▶ Work to be completed
All of the records below need to be copied exactly.

▶ Input data

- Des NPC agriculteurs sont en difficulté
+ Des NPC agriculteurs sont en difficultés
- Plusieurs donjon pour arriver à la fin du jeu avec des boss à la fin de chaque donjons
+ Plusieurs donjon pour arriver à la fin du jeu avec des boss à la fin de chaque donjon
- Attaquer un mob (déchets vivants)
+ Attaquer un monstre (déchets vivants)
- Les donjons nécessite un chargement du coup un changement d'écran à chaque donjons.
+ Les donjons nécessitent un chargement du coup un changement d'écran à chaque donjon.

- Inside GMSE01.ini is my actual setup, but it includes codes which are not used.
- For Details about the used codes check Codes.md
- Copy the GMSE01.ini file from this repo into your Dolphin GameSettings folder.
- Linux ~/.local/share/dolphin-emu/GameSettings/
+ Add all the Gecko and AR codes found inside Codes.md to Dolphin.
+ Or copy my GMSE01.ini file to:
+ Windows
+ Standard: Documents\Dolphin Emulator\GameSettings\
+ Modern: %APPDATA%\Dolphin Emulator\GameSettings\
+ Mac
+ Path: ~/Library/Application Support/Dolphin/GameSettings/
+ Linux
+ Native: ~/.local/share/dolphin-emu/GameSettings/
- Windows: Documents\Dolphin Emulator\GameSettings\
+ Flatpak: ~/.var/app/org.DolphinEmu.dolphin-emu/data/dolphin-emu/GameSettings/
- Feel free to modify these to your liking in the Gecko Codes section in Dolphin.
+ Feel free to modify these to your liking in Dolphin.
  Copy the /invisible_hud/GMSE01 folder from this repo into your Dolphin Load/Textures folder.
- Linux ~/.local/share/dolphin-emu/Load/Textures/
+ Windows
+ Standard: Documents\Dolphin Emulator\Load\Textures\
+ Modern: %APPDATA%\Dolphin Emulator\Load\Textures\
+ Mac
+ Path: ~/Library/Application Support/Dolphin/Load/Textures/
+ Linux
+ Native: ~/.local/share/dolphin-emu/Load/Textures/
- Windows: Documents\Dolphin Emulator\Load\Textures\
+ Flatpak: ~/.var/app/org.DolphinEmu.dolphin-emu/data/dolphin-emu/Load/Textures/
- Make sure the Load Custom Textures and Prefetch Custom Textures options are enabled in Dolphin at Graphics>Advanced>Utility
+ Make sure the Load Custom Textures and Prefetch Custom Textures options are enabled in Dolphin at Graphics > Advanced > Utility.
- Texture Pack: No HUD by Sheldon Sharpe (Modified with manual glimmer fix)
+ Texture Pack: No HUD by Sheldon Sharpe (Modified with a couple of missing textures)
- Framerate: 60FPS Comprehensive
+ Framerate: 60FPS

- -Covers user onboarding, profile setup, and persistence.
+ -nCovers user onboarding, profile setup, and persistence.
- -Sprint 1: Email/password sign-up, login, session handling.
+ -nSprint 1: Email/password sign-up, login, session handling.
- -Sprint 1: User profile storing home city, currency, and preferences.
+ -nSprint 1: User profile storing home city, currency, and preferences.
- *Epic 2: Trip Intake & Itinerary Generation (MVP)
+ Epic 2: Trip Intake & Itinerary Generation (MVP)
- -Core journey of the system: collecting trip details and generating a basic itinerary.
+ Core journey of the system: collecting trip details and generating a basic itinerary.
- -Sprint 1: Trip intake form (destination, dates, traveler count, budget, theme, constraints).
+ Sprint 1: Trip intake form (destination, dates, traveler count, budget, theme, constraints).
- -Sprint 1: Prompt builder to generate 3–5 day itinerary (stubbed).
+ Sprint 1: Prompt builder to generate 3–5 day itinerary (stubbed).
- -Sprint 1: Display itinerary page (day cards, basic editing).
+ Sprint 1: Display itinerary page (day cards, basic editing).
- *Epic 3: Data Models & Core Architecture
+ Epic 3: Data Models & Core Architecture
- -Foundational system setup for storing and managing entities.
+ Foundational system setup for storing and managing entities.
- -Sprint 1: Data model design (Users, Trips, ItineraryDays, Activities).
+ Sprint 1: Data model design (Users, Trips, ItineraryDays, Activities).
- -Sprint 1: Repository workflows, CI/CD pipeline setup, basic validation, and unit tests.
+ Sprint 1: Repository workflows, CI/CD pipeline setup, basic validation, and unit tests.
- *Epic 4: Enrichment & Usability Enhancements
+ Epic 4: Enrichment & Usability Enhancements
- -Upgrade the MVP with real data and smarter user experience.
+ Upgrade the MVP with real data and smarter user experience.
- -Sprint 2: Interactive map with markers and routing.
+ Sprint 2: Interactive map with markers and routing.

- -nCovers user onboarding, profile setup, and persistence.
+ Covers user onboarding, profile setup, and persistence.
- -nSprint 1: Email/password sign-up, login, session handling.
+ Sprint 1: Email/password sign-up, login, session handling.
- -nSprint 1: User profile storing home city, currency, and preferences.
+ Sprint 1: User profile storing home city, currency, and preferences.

▶ Result for this task
- Des NPC agriculteurs sont en difficulté
+ Des NPC agriculteurs sont en difficultés
- Plusieurs donjon pour arriver à la fin du jeu avec des boss à la fin de chaque donjons
+ Plusieurs donjon pour arriver à la fin du jeu avec des boss à la fin de chaque donjon
- Attaquer un mob (déchets vivants)
+ Attaquer un monstre (déchets vivants)
- Les donjons nécessite un chargement du coup un changement d'écran à chaque donjons.
+ Les donjons nécessitent un chargement du coup un changement d'écran à chaque donjon.

- Inside GMSE01.ini is my actual setup, but it includes codes which are not used.
- For Details about the used codes check Codes.md
- Copy the GMSE01.ini file from this repo into your Dolphin GameSettings folder.
- Linux ~/.local/share/dolphin-emu/GameSettings/
+ Add all the Gecko and AR codes found inside Codes.md to Dolphin.
+ Or copy my GMSE01.ini file to:
+ Windows
+ Standard: Documents\Dolphin Emulator\GameSettings\
+ Modern: %APPDATA%\Dolphin Emulator\GameSettings\
+ Mac
+ Path: ~/Library/Application Support/Dolphin/GameSettings/
+ Linux
+ Native: ~/.local/share/dolphin-emu/GameSettings/
- Windows: Documents\Dolphin Emulator\GameSettings\
+ Flatpak: ~/.var/app/org.DolphinEmu.dolphin-emu/data/dolphin-emu/GameSettings/
- Feel free to modify these to your liking in the Gecko Codes section in Dolphin.
+ Feel free to modify these to your liking in Dolphin.
  Copy the /invisible_hud/GMSE01 folder from this repo into your Dolphin Load/Textures folder.
- Linux ~/.local/share/dolphin-emu/Load/Textures/
+ Windows
+ Standard: Documents\Dolphin Emulator\Load\Textures\
+ Modern: %APPDATA%\Dolphin Emulator\Load\Textures\
+ Mac
+ Path: ~/Library/Application Support/Dolphin/Load/Textures/
+ Linux
+ Native: ~/.local/share/dolphin-emu/Load/Textures/
- Windows: Documents\Dolphin Emulator\Load\Textures\
+ Flatpak: ~/.var/app/org.DolphinEmu.dolphin-emu/data/dolphin-emu/Load/Textures/
- Make sure the Load Custom Textures and Prefetch Custom Textures options are enabled in Dolphin at Graphics>Advanced>Utility
+ Make sure the Load Custom Textures and Prefetch Custom Textures options are enabled in Dolphin at Graphics > Advanced > Utility.
- Texture Pack: No HUD by Sheldon Sharpe (Modified with manual glimmer fix)
+ Texture Pack: No HUD by Sheldon Sharpe (Modified with a couple of missing textures)
- Framerate: 60FPS Comprehensive
+ Framerate: 60FPS

- -Covers user onboarding, profile setup, and persistence.
+ -nCovers user onboarding, profile setup, and persistence.
- -Sprint 1: Email/password sign-up, login, session handling.
+ -nSprint 1: Email/password sign-up, login, session handling.
- -Sprint 1: User profile storing home city, currency, and preferences.
+ -nSprint 1: User profile storing home city, currency, and preferences.
- *Epic 2: Trip Intake & Itinerary Generation (MVP)
+ Epic 2: Trip Intake & Itinerary Generation (MVP)
- -Core journey of the system: collecting trip details and generating a basic itinerary.
+ Core journey of the system: collecting trip details and generating a basic itinerary.
- -Sprint 1: Trip intake form (destination, dates, traveler count, budget, theme, constraints).
+ Sprint 1: Trip intake form (destination, dates, traveler count, budget, theme, constraints).
- -Sprint 1: Prompt builder to generate 3–5 day itinerary (stubbed).
+ Sprint 1: Prompt builder to generate 3–5 day itinerary (stubbed).
- -Sprint 1: Display itinerary page (day cards, basic editing).
+ Sprint 1: Display itinerary page (day cards, basic editing).
- *Epic 3: Data Models & Core Architecture
+ Epic 3: Data Models & Core Architecture
- -Foundational system setup for storing and managing entities.
+ Foundational system setup for storing and managing entities.
- -Sprint 1: Data model design (Users, Trips, ItineraryDays, Activities).
+ Sprint 1: Data model design (Users, Trips, ItineraryDays, Activities).
- -Sprint 1: Repository workflows, CI/CD pipeline setup, basic validation, and unit tests.
+ Sprint 1: Repository workflows, CI/CD pipeline setup, basic validation, and unit tests.
- *Epic 4: Enrichment & Usability Enhancements
+ Epic 4: Enrichment & Usability Enhancements
- -Upgrade the MVP with real data and smarter user experience.
+ Upgrade the MVP with real data and smarter user experience.
- -Sprint 2: Interactive map with markers and routing.
+ Sprint 2: Interactive map with markers and routing.

- -nCovers user onboarding, profile setup, and persistence.
+ Covers user onboarding, profile setup, and persistence.
- -nSprint 1: Email/password sign-up, login, session handling.
+ Sprint 1: Email/password sign-up, login, session handling.
- -nSprint 1: User profile storing home city, currency, and preferences.
+ Sprint 1: User profile storing home city, currency, and preferences.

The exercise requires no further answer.